Something tugged at the hem of her skirt. She kicked backward, and a hand grasped her lower leg, twisting. If she didn't go with it, she'd break her leg. She turned over, sat on the step.
Henry snatched her hand and jerked her to her feet.
"Abigail's alive."
Sig gasped for air.
"What the hell's going on here? Henry, for God's sake" -- "Shh, shh."
He put a finger to his lips. He was dressed casually in a cotton sweater and trousers, handsome, totally calm.
"It's okay. Shh.
I don't want to hurt you. "
Riley. Her sister must have heard the commotion in the kitchen. She would call the police. She would get Straker. She would run out into the street and get someone in here. Sig couldn't give her away. She had to be brave. She kept her eyes pinned on Henry, refusing to glance back up the stairs and alert him that Riley had come in with her.

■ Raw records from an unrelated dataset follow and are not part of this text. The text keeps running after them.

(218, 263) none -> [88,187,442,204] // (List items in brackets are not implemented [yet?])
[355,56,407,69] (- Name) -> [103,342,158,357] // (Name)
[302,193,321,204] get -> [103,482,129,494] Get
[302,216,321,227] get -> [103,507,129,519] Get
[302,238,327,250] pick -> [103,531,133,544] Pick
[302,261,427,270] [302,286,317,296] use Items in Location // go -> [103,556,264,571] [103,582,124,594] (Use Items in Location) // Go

"What did you do to Abigail?" Her voice was hoarse, breathless.
"Did you push her down the stairs and beat her up the way you did my husband?"
"I could have killed your husband. I didn't. Be grateful."
"You monster."
"If your husband had minded his own god damned business, we wouldn't be here right now."
"His father's death is his business."
Henry's eyes darkened, and he jerked her down the stairs, not caring if she stumbled, if he had to drag her. She managed to stay on her feet.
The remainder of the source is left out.